DAVID BLACKMON: Supreme Court Delivers Crushing Haymaker To The Permanent Bureaucracy

(Photo by J. David Ake/Getty Images)

Daily Caller News Foundation logo
David Blackmon David Blackmon is an energy writer and consultant based in Texas. He spent 40 years in the oil and gas business, where he specialized in public policy and communications.
Font Size:

Over the past three and a half years, I have advised clients and colleagues to cool their jets about the inevitability of globalist elites succeeding in forcing a rapid, premature transition away from an oil, natural gas and coal-based energy system to one based on subsidized alternatives like wind, solar and electric vehicles.

The reason for this advice has been pretty simple: The entire energy-transition initiative is based on politics, not on science, and the political pendulum swings, often quickly and radically. (RELATED: REP. HARRIET HAGEMAN: The Supreme Court’s Latest Chevron Ruling Is A Big Win For America — What’s Next?)

We have already seen that happening in Europe in recent elections in Italy, the Netherlands, Sweden and to the European Union Parliament.

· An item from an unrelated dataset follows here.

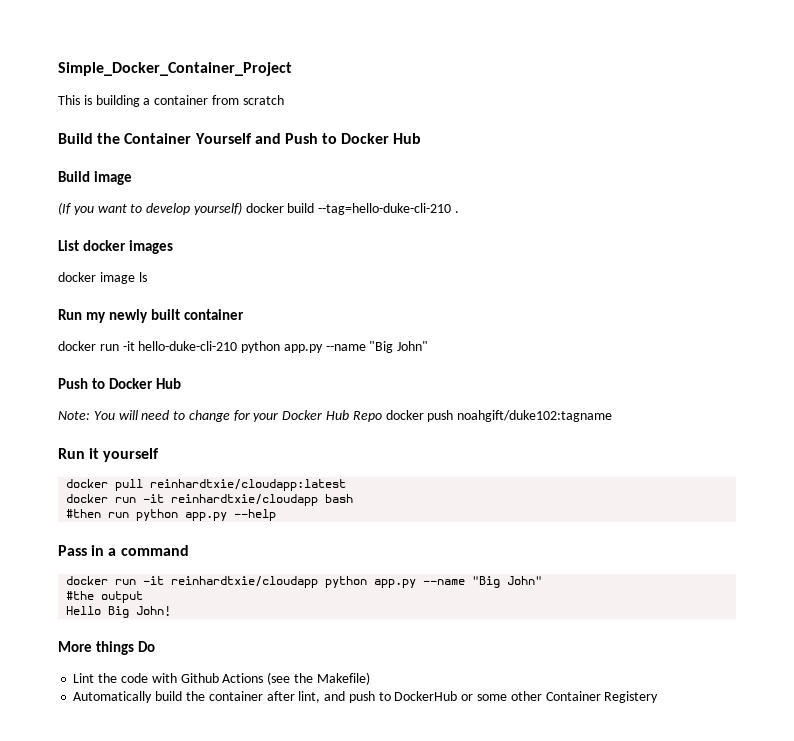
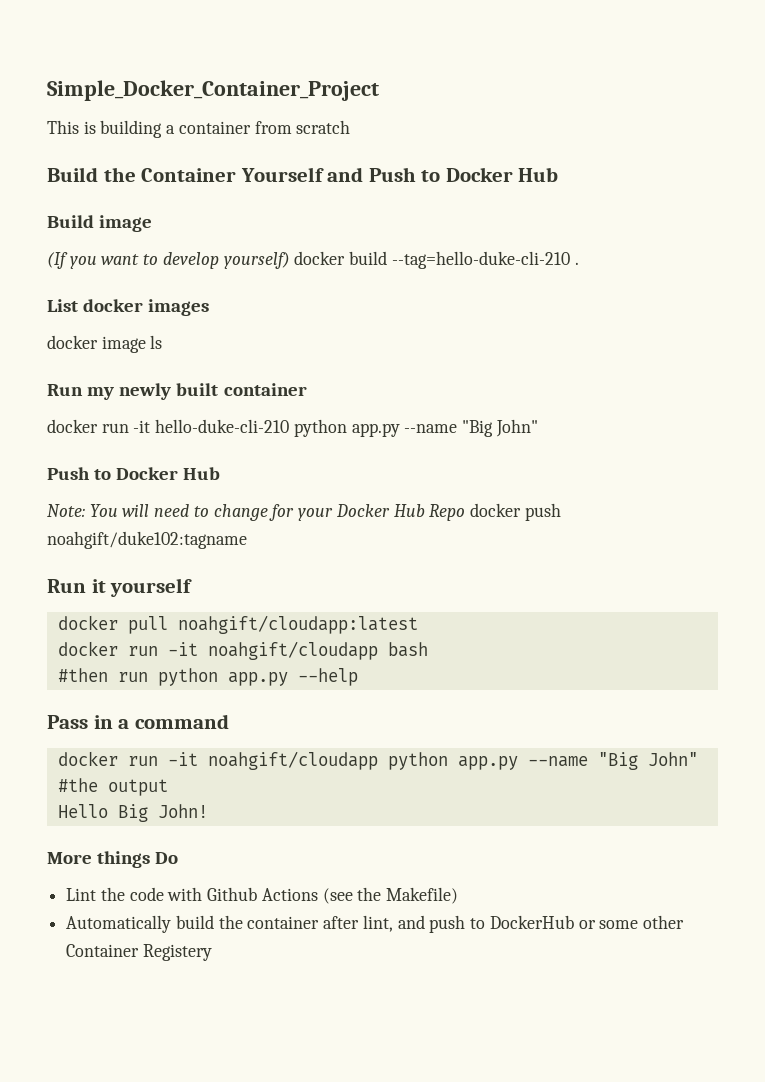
[150,479,347,491] [66,494,319,506] reinhardtxie/cloudapp:latest // docker run -it reinhardtxie/cloudapp -> [177,615,418,634] [57,641,378,660] noahgift/cloudapp:latest // docker run -it noahgift/cloudapp
[171,576,319,588] reinhardtxie/cloudapp -> [207,751,378,770] noahgift/cloudapp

In all these elections, as well as the coming elections in places like the United Kingdom, France and Canada, overreaching energy and climate policies played a major role in what has amounted to significant voter revolts.

In the United States, the complete self-destruction by President Joe Biden in his debate against former President Donald Trump on Thursday evening signals an increased likelihood of a looming major pendulum swing come November — one that will have major implications related to energy and climate policies.

But less than 12 hours after that debate concluded, the U.S. Supreme Court published a 6-3 decision in the Loper Bright Enterprises v. Raimondo case, one that will almost certainly become its most impactful decision in recent years.

The key element of this decision is the overturning of the so-called Chevron deference, a legal doctrine established by the court in a 1984 case involving the U.S. oil company Chevron. This doctrine directs federal courts to defer to the legal judgment of federal regulatory agencies when they claim the language in governing laws passed by Congress is vague and open to interpretation.

The result of this doctrine has been to render courts reluctant to rule against regulators, even when the regulations they have issued clearly fall outside the original intent and scope of the governing statutes.

“If the intent of Congress is clear, that is the end of the matter; for the court, as well as the agency, must give effect to the unambiguously expressed intent of Congress,” Justice John Paul Stevens wrote for a 6-0 court in the 1984 opinion, as reported by the Wall Street Journal. But “if the statute is silent or ambiguous with respect to the specific issue,” Justice Stevens said that courts should defer to “reasonable interpretations” by the governing agency.

Unfortunately, unelected bureaucrats eager to expand the scope of their political powers have too often rendered interpretations that were in no way reasonable and which fall far outside the original intent of Congress.

Since its enshrinement in the legal process, the Chevron deference has been used as the major enabler of the vast expansion of the regulatory and administrative state by the Clinton, Obama and Biden administrations. Whenever we hear Trump and other Republicans refer to the vast scope of the “shadow government,” they are referring to a monstrosity whose creation could not have taken place without the Chevron deference in place.

Nowhere has the expansion of the regulatory state become more bloated than in the realm of energy and climate policy. In the Biden presidency alone, companies attempting to do business in the United States have been subjected to a withering array of complex new regulations from the Environmental Protection Agency, the Bureau of Land Management, the Federal Energy Regulatory Commission and other agencies that increasingly inhibit their ability to be profitable in this country.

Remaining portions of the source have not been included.